■ **TASK DETAILS**: Find the lines below in which the string "Скачать" occurs. Copy each one.

━━━ DATA PROVIDED

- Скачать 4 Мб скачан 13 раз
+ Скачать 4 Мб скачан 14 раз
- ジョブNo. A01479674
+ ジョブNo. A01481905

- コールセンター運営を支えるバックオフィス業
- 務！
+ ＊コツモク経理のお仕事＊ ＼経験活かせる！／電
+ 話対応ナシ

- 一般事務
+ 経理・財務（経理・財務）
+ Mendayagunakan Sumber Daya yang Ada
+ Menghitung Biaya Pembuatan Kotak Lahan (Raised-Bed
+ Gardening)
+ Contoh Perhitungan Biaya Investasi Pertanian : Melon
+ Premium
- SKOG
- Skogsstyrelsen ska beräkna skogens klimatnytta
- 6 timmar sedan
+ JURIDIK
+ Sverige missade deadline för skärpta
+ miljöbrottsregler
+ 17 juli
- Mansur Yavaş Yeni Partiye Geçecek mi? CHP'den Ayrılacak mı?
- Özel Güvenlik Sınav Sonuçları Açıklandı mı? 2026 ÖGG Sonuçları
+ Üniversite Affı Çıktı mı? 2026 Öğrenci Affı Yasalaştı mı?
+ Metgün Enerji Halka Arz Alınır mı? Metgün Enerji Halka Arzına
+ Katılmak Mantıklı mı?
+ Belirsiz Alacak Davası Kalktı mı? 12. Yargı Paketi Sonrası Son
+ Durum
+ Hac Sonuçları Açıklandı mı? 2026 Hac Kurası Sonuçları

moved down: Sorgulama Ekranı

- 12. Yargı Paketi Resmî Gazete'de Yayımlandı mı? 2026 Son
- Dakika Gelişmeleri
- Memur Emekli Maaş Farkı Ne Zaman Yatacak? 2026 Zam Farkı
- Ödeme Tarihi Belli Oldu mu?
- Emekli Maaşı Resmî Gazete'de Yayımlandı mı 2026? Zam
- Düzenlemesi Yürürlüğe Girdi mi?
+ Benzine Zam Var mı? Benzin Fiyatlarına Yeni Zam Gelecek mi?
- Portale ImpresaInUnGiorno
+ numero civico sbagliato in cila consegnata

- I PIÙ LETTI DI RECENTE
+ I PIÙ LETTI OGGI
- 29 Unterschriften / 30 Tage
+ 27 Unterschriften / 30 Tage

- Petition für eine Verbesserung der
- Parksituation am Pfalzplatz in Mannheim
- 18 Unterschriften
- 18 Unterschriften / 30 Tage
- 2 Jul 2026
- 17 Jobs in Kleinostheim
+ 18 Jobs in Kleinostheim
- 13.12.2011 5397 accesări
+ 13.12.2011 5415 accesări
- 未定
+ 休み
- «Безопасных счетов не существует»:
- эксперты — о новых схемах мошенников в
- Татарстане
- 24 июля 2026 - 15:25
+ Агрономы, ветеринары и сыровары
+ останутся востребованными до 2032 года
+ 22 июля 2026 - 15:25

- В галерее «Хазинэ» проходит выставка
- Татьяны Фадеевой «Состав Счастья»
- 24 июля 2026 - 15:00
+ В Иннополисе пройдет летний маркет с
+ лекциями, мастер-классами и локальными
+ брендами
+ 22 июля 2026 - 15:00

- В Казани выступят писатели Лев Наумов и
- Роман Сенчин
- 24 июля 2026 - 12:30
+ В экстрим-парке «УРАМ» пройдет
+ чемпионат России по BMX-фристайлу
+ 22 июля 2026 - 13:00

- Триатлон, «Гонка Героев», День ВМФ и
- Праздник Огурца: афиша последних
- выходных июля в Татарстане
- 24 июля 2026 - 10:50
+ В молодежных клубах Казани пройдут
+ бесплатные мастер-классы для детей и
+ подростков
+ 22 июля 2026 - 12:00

━━━━━━

■ **SOLVED EXERCISE**:
- Скачать 4 Мб скачан 13 раз
+ Скачать 4 Мб скачан 14 раз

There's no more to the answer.